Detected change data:
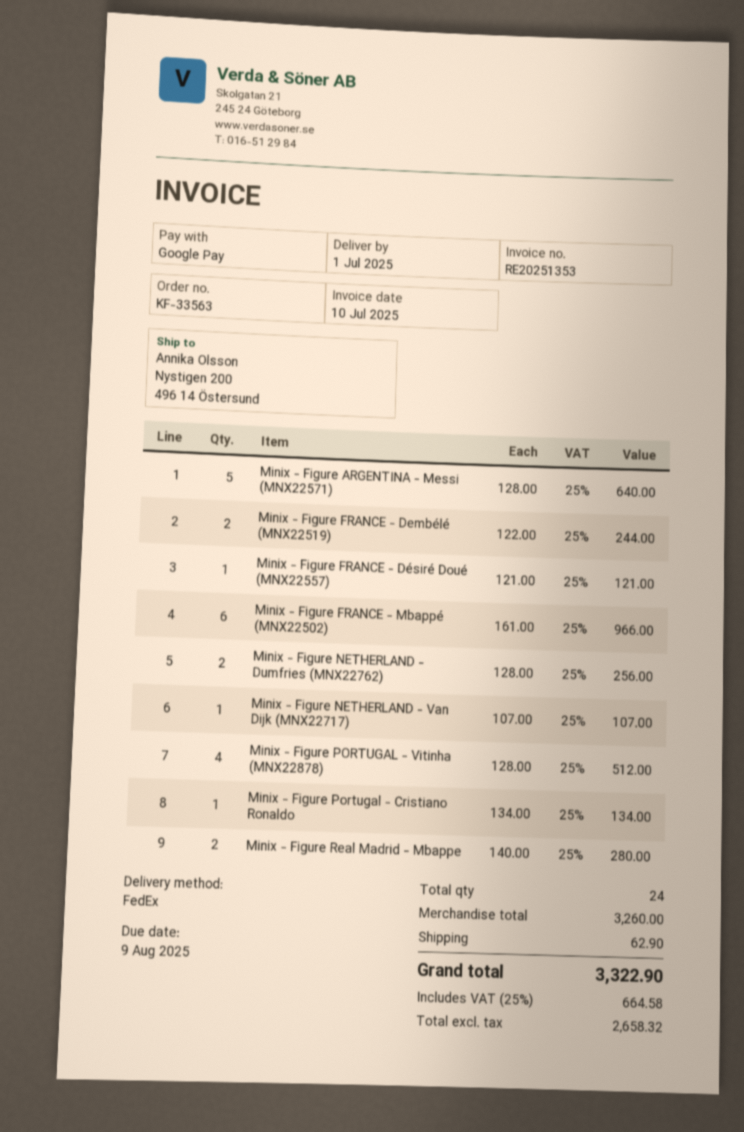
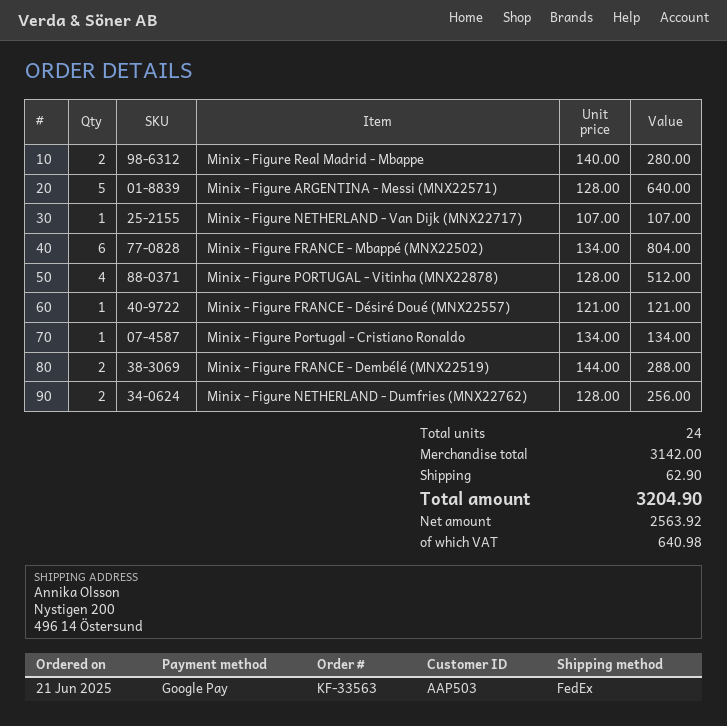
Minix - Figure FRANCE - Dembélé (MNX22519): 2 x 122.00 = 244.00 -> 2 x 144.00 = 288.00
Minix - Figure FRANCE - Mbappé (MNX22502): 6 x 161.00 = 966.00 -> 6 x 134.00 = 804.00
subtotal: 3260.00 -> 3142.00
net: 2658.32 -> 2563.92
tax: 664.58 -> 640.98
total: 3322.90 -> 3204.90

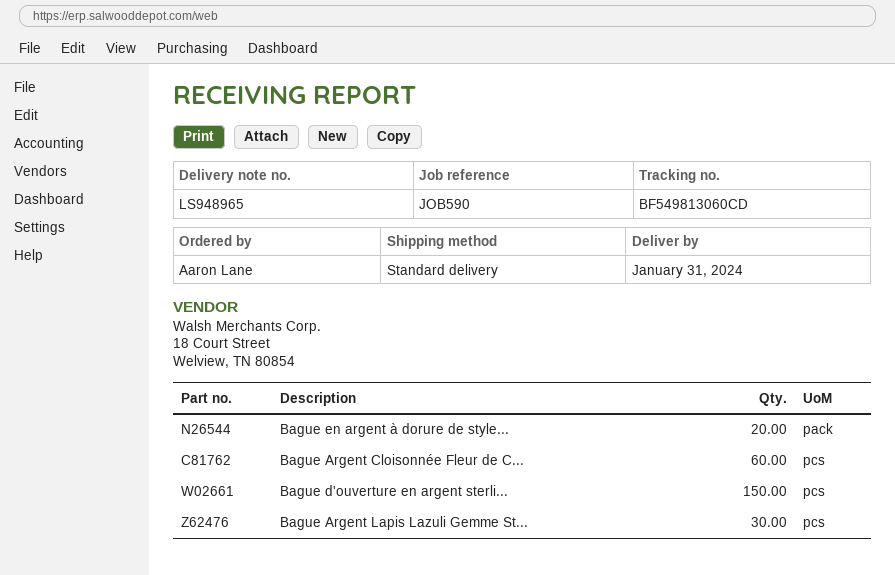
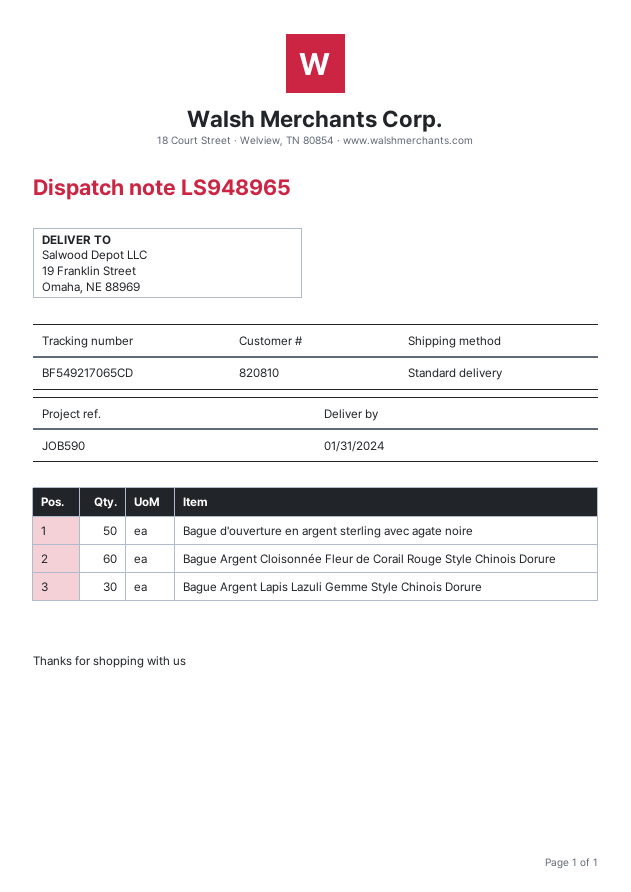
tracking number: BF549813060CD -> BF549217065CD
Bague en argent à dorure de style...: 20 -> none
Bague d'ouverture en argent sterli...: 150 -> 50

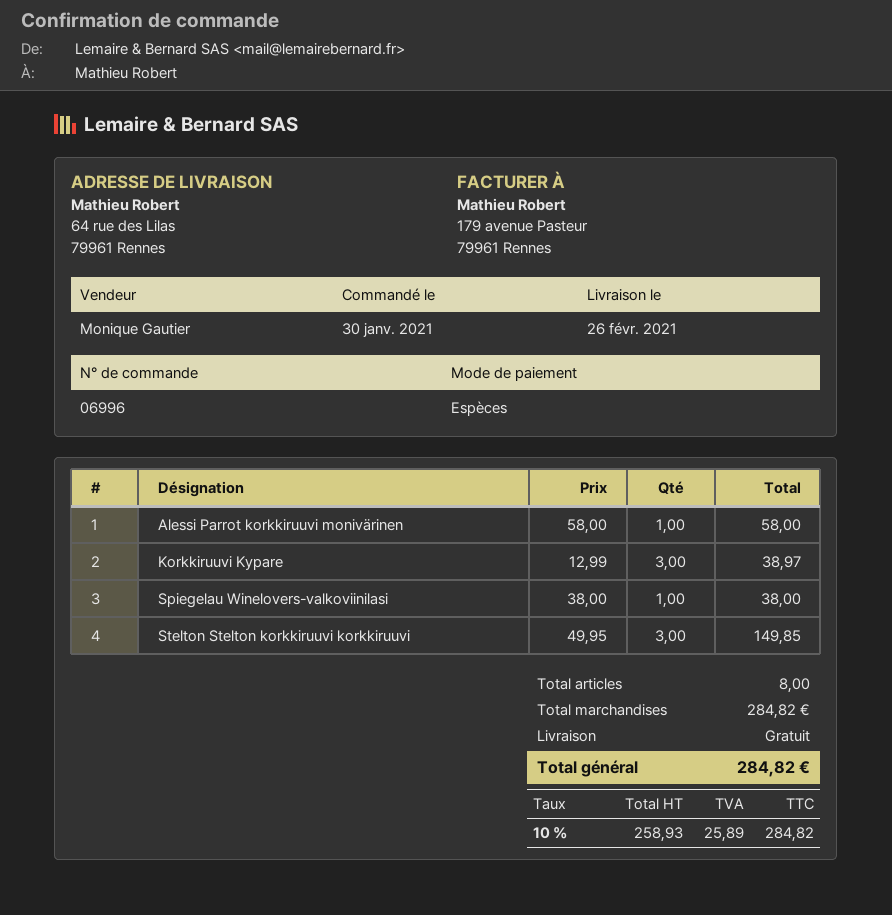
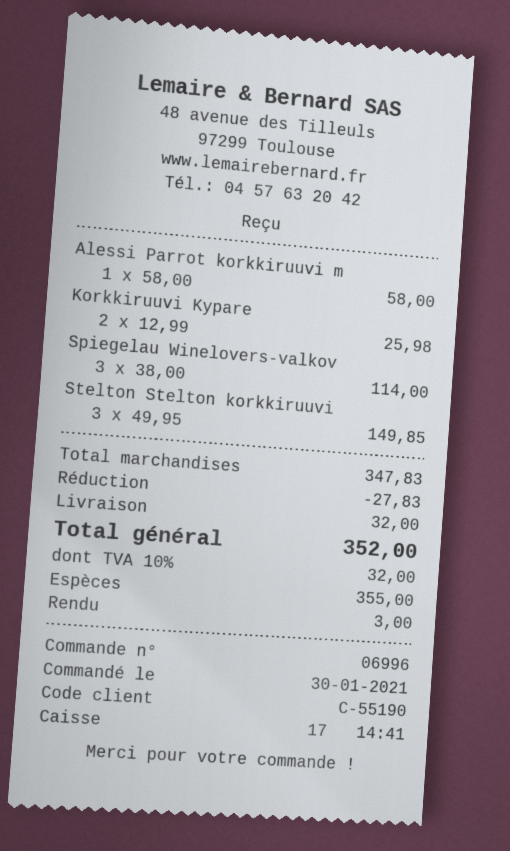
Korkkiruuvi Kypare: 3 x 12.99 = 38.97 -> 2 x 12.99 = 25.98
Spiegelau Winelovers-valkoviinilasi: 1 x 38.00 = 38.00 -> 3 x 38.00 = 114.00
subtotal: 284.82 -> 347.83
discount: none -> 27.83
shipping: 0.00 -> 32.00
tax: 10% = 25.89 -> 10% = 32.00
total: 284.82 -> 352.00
---
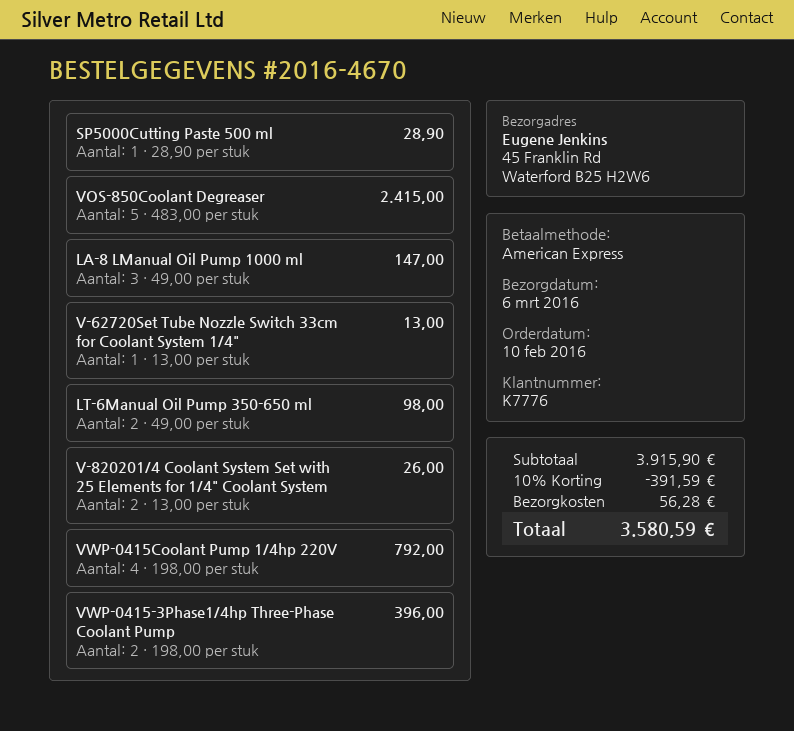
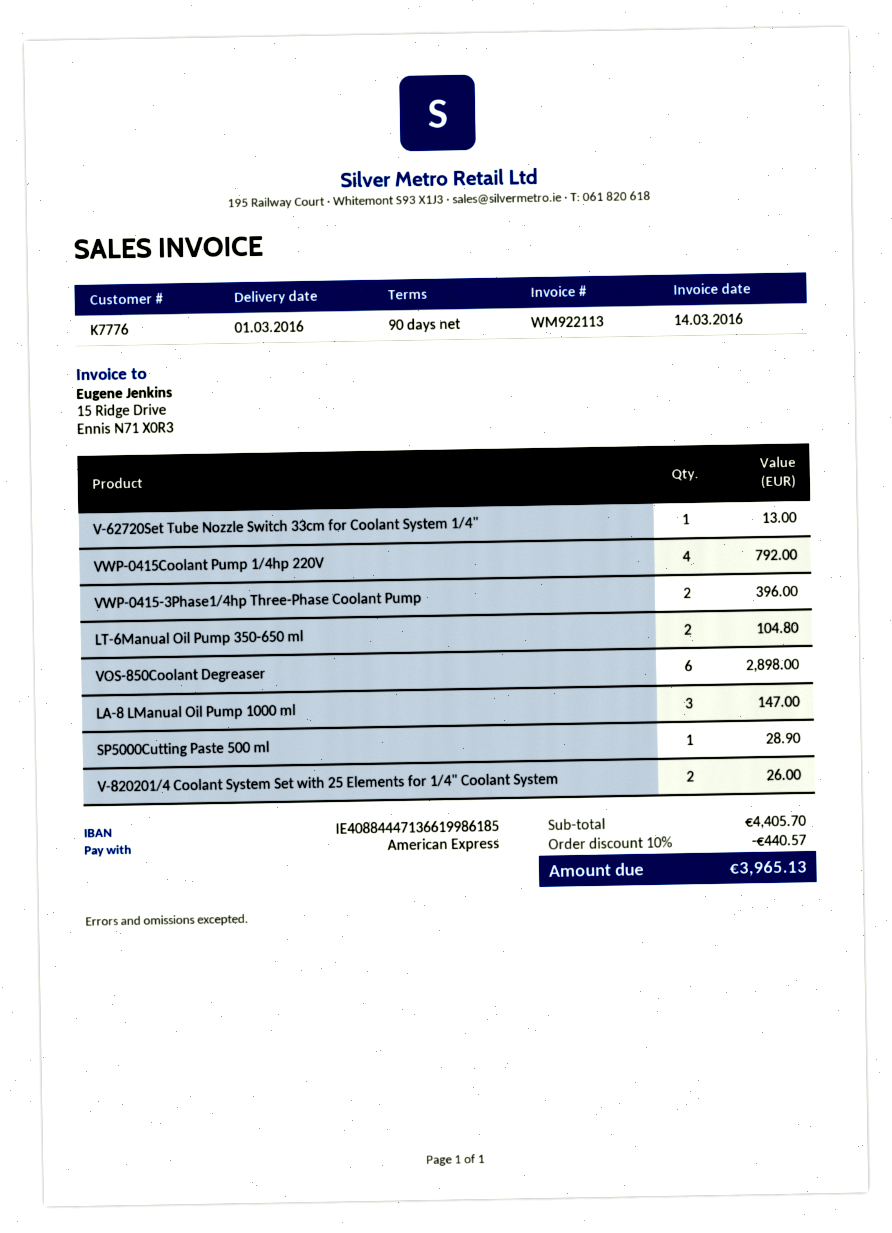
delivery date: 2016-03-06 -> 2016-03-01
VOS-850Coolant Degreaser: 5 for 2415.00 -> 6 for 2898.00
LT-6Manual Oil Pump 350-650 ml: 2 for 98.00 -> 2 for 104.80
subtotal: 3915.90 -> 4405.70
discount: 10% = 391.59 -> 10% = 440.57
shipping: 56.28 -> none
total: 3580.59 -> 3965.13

> _Your instructions_
Return a copy of every line in the records that includes the string "Bague".

> _Task output_
Bague en argent à dorure de style...: 20 -> none
Bague d'ouverture en argent sterli...: 150 -> 50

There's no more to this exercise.